Specifically, I am curious if there are good automated ways of lower-bounding the complexity of circuits. It is impossible to do this well in general (c.f. Kolmogorov complexity being uncomputable), but maybe there are good heuristics that work well in practice. Our first-order-patching method is one such heuristic, but it is lacking in the sense that it does not say how interpretable each component is. Perhaps if techniques like AC/DC or subnetwork probing are improved, they could give a better sense of circuit complexity.

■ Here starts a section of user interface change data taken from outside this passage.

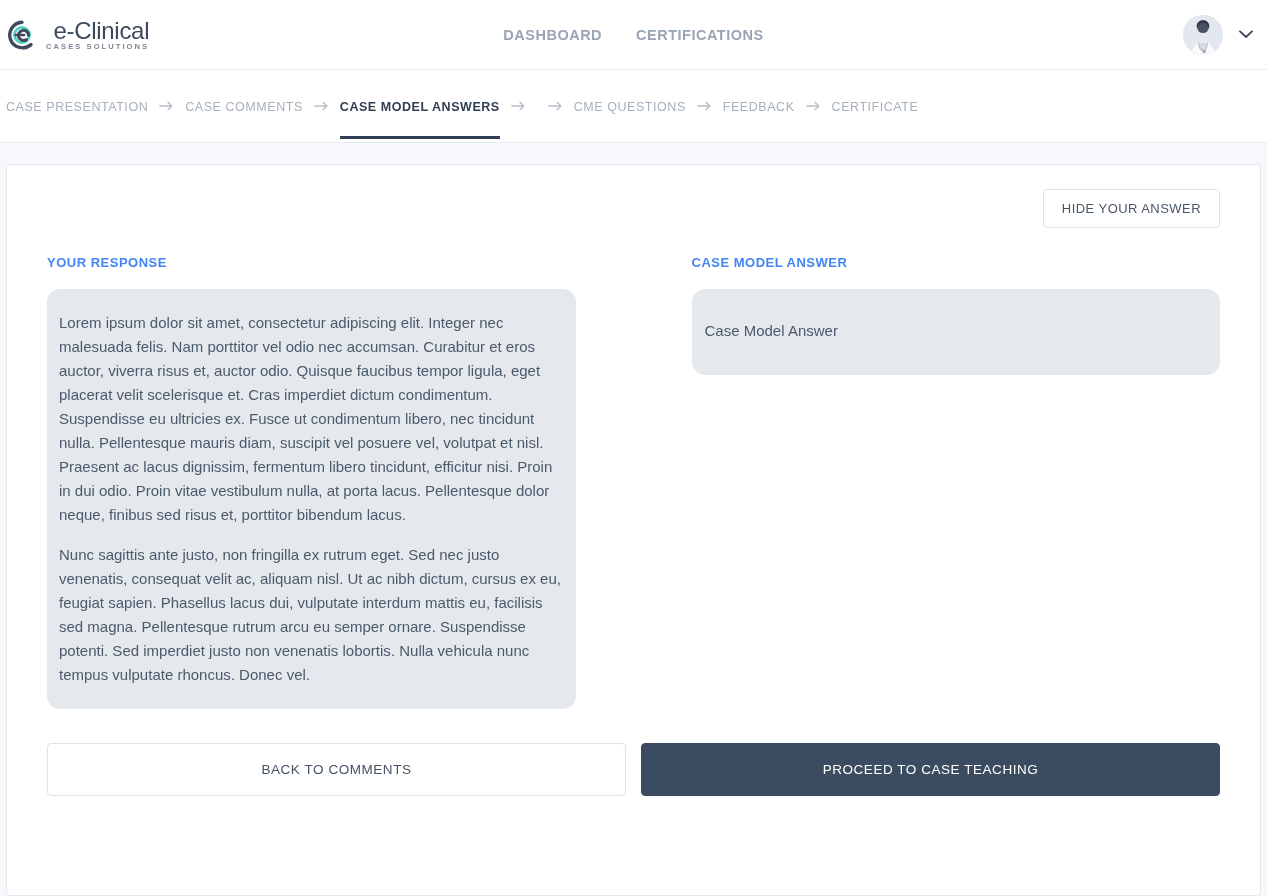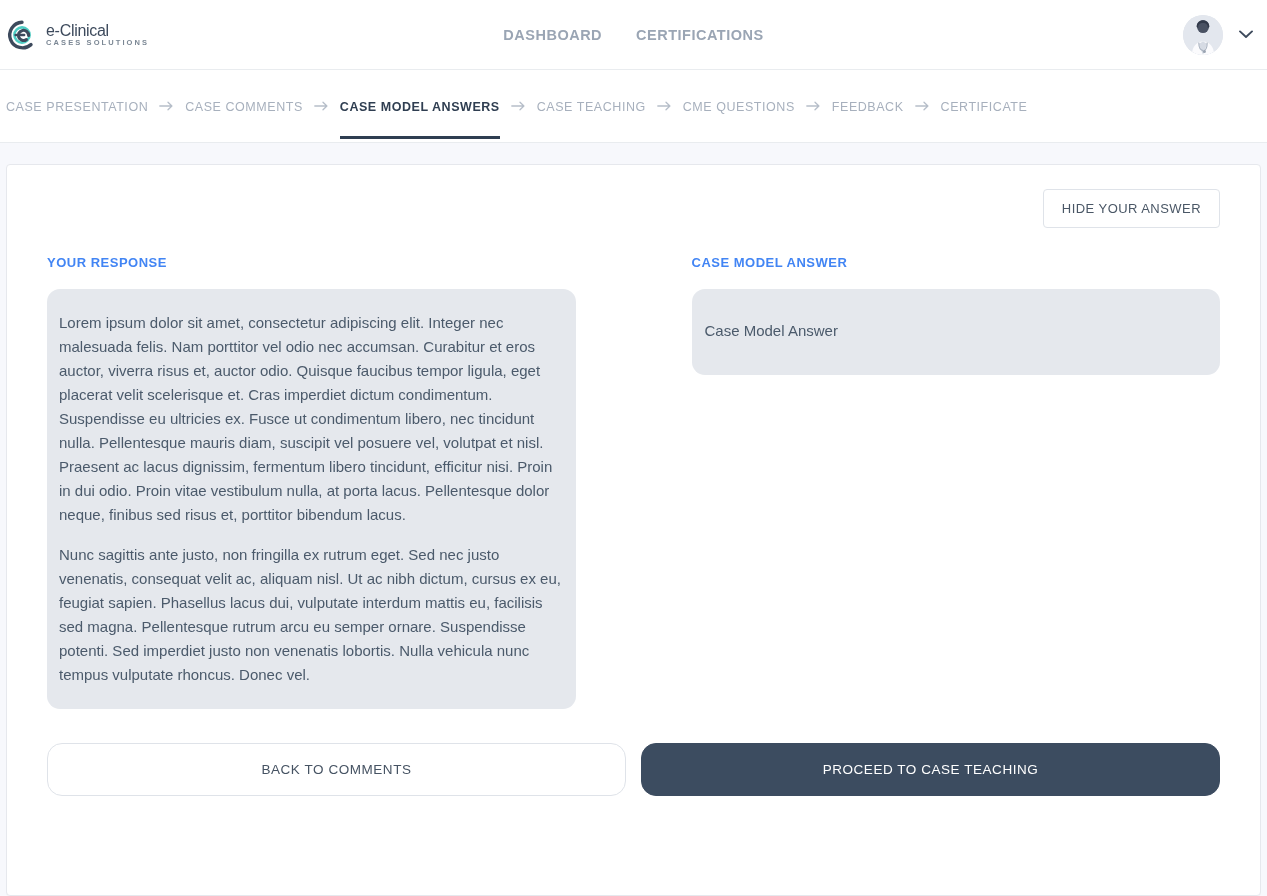"e-Clinical" .brand-name { font-size: 16px -> 24px; text-align: none -> right }
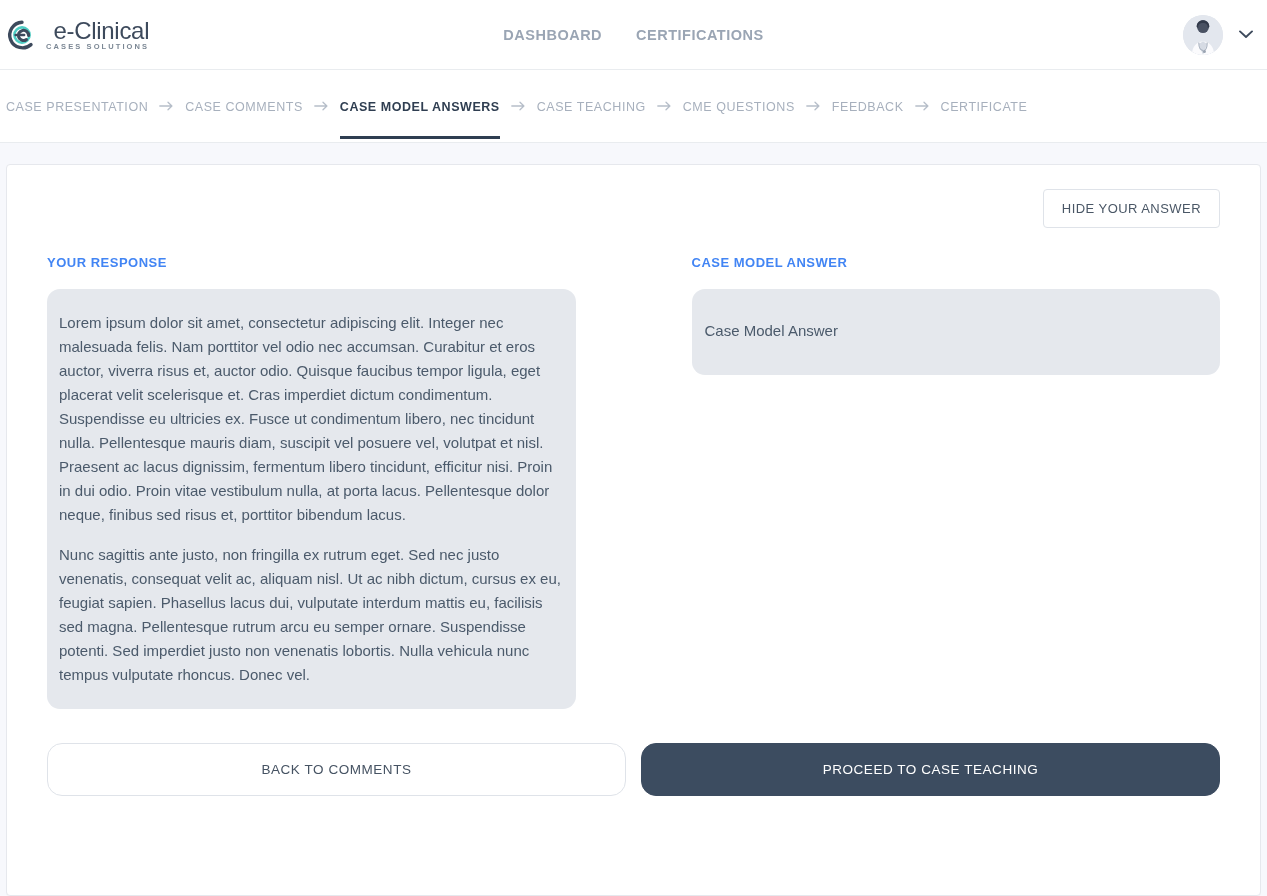"CASE TEACHING" span.crumb { html: <span>CASE TEACHING</span> -> none }
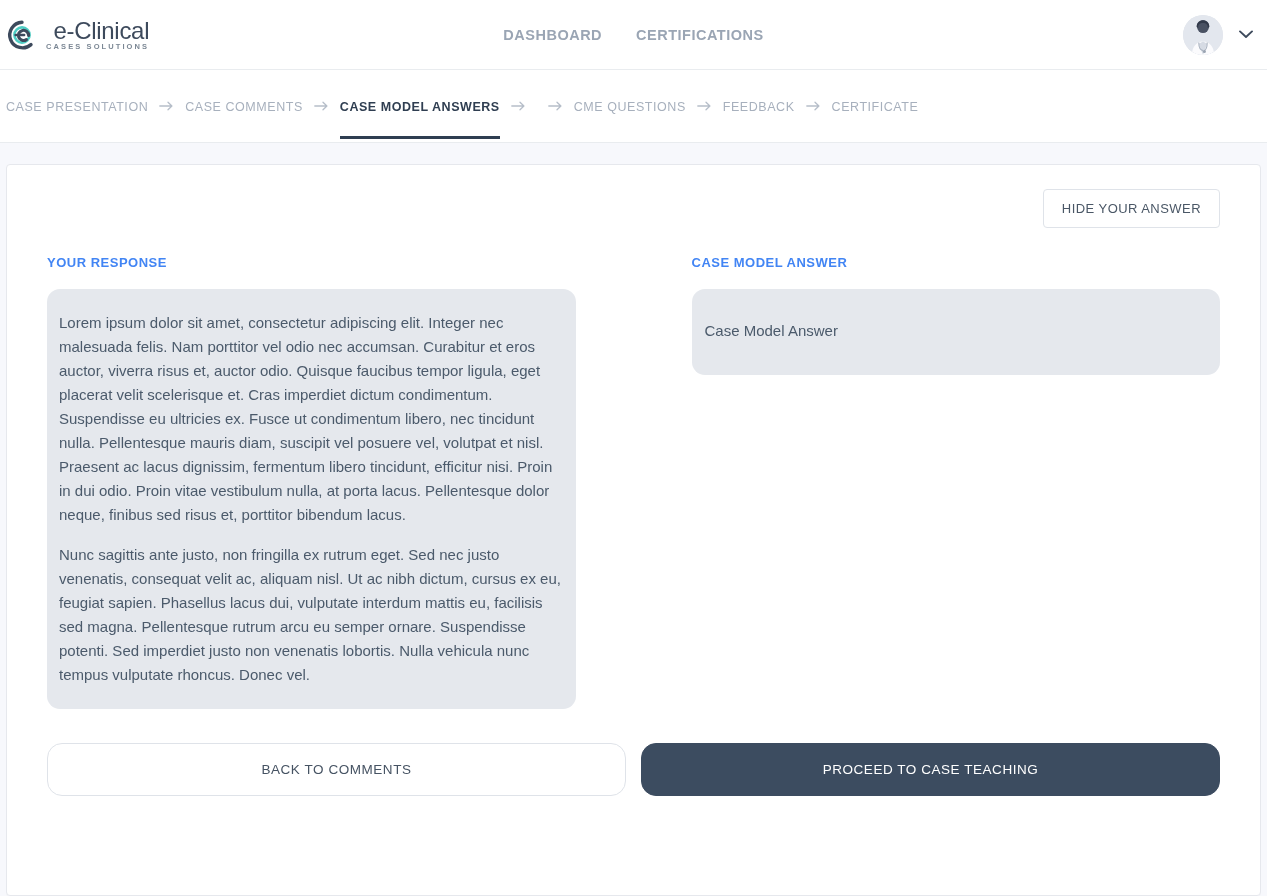"BACK TO COMMENTS" .btn { border-radius: 15px -> 4px }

You could of course quantize Llama-2-70b to work with it inside a single A100 80GB, say to 6 or 8 bits, but that’s obviously going to apply some fuzz to everything, and probably isn’t something you want to have to footnote in an academic paper. Still, for finding an attack, you could find it in a 6-bit quantized version and then confirm it works against the full model.
I’m not sure you need to worry that much about uncomputibility in something with less than 50 layers, but I suppose circuits can get quite large in practice. My hunch is that this particular one actually extends from about layer 16 (midpoint of the model) to about 20-21 (where the big jumps in divergence between refusal and answering happen: I’d guess that’s a “final decision”).